# A Titanic Luncheon



## Meanderer (Feb 23, 2021)

In first class, passengers were treated to as many as 13 courses for a single dinner. This menu from the ship shows what these passengers ate for luncheon on the day the Titanic hit the iceberg:


----------



## Aunt Bea (Feb 23, 2021)

Third-class passengers didn't fare so well.


----------



## Gaer (Feb 23, 2021)

I don't know; the third class menu sounds pretty good to me!


----------



## needshave (Feb 23, 2021)

Gaer said:


> I don't know; the third class menu sounds pretty good to me!


I agree, I don't think I could do that first class meal.

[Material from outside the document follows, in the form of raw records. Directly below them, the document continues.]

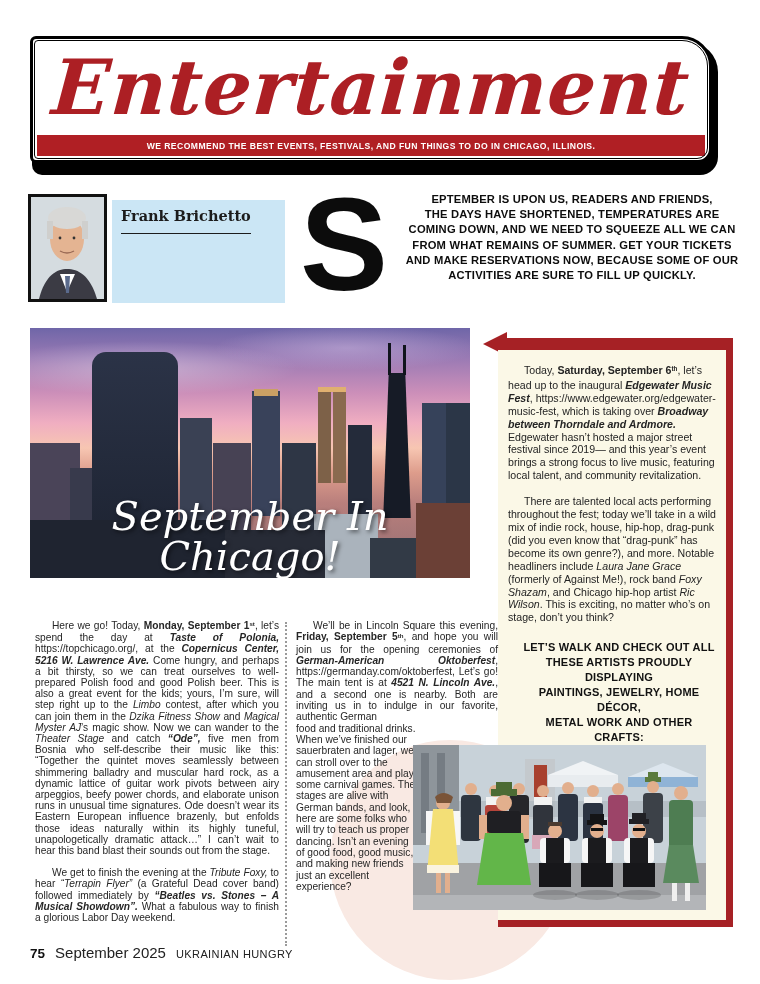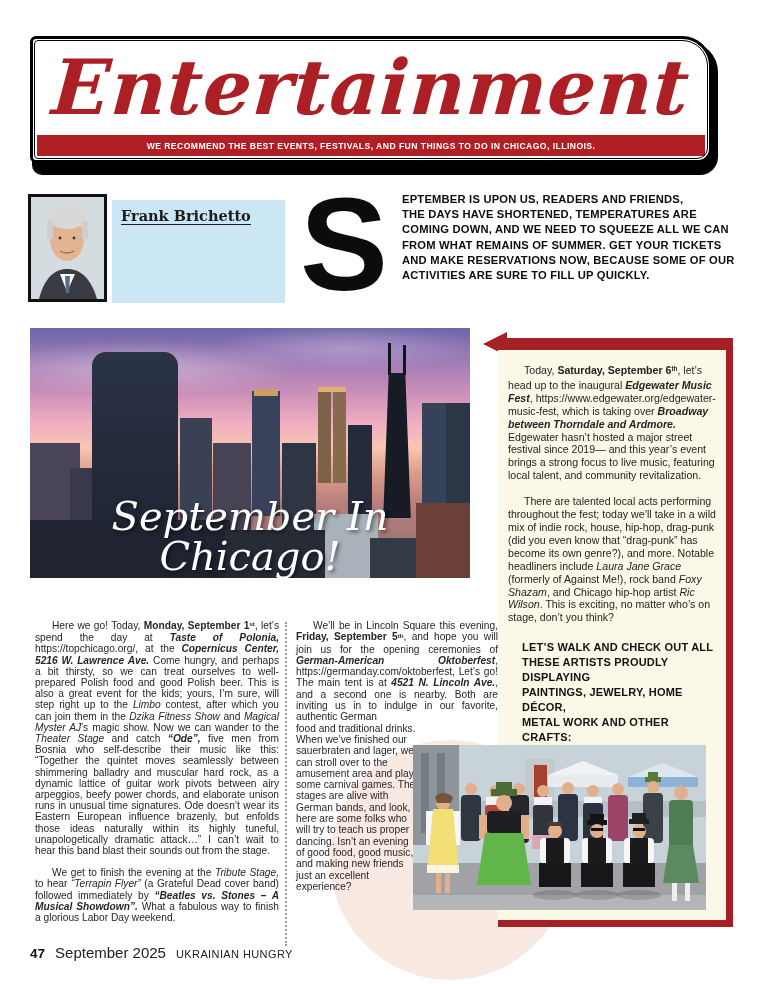"EPTEMBER IS UPON US, READERS" .pre { text-align: none -> center }
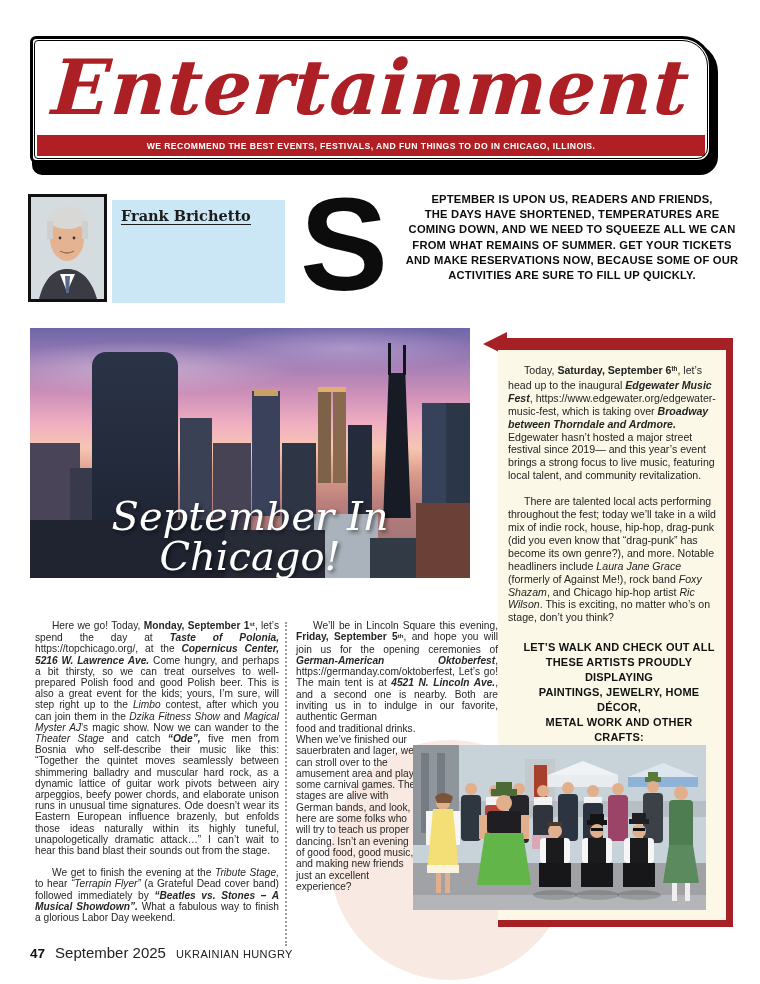"Frank Brichetto" .author-name { padding-bottom: 0 -> 9px }
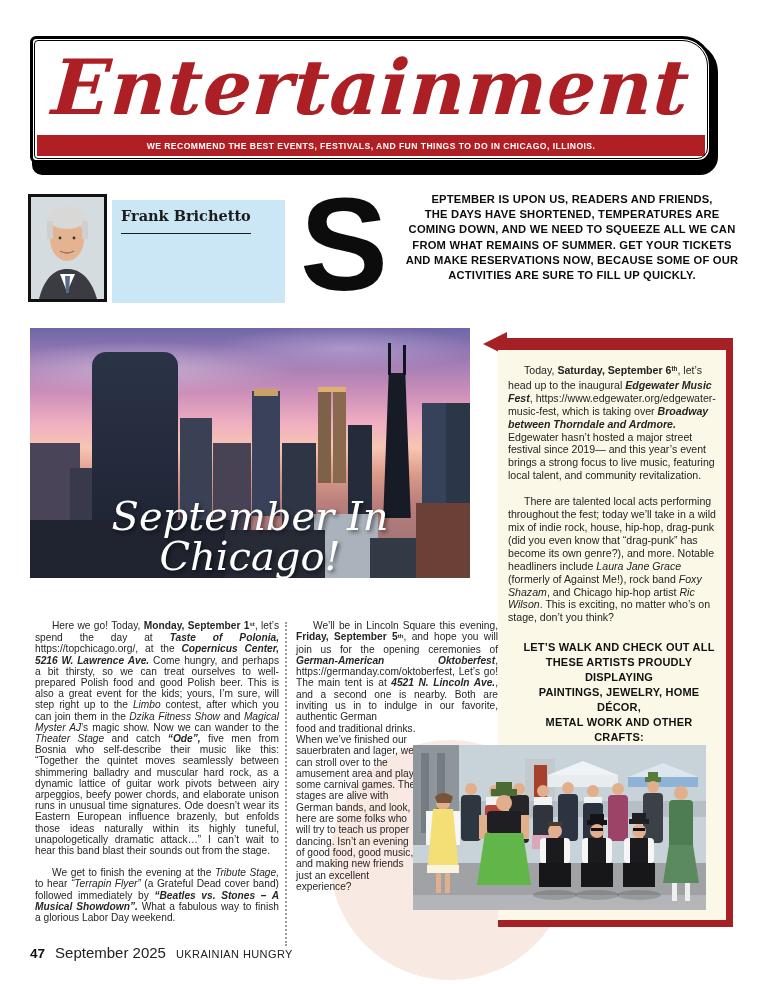"Tribute Stage," span.f-i { text: Stage -> Foxy }
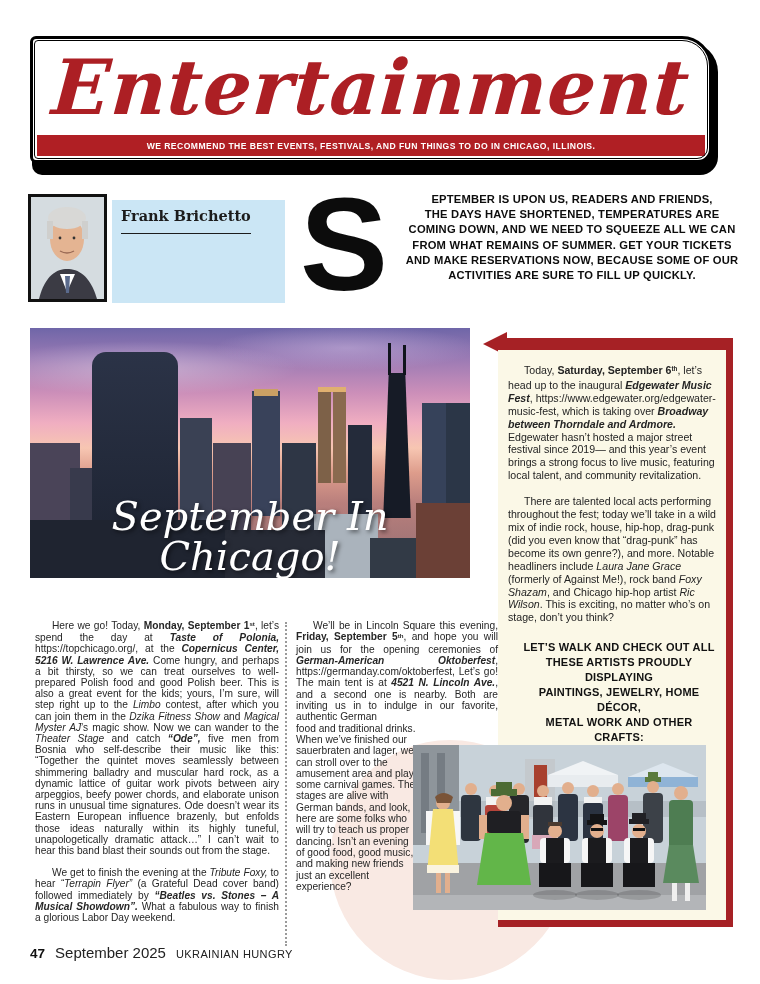"47" span.folio { text: 47 -> 75 }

There are somethings on that menu that would probably having me hanging over the side of the ship.


----------



## Meanderer (Feb 23, 2021)

Aunt Bea said:


> Third-class passengers didn't fare so well.


They really weren't "all in the same boat"...class-wise.

"Sixty-one percent of first class passengers survived the catastrophe (most of them women and children, who were loaded on the life boats first), but those numbers lowered significantly for people in lower classes. In second class, 42 percent of passengers survived, *while less than a quarter of third class passengers made it out of the disaster alive".




*


----------



## Dana (Feb 23, 2021)

_I like the first class menu, minus the soused herrings._


----------



## Meanderer (Feb 23, 2021)

I would have the potted shrimp....before they sobered up!


----------



## Meanderer (Feb 23, 2021)

Ist Class Dinnerware








2nd class Dinnerware





3rd Class Dinnerware


----------



## Meanderer (Feb 23, 2021)

Cullen’s Recreates Titanic’s Final 1st Class Meal for 100th Anniversary For $1200 A Plate​


----------



## Meanderer (Mar 7, 2021)

The 1912 Titanic Lemon Tart Recipe  (recipe)









​


----------



## SetWave (Mar 7, 2021)

I'll take mine ashore, thank you very much.


----------



## fmdog44 (Mar 12, 2021)

All was served on iceberg lettuce.


----------



## jujube (Mar 12, 2021)

And the champagne was floe-ing.


----------



## Aunt Bea (Mar 13, 2021)

fmdog44 said:


> All was served on iceberg lettuce.


----------



## Meanderer (Mar 13, 2021)




----------



## jujube (Mar 16, 2021)

Gruel for dinner?  And what the heck are cabin biscuits?  Hardtack, maybe?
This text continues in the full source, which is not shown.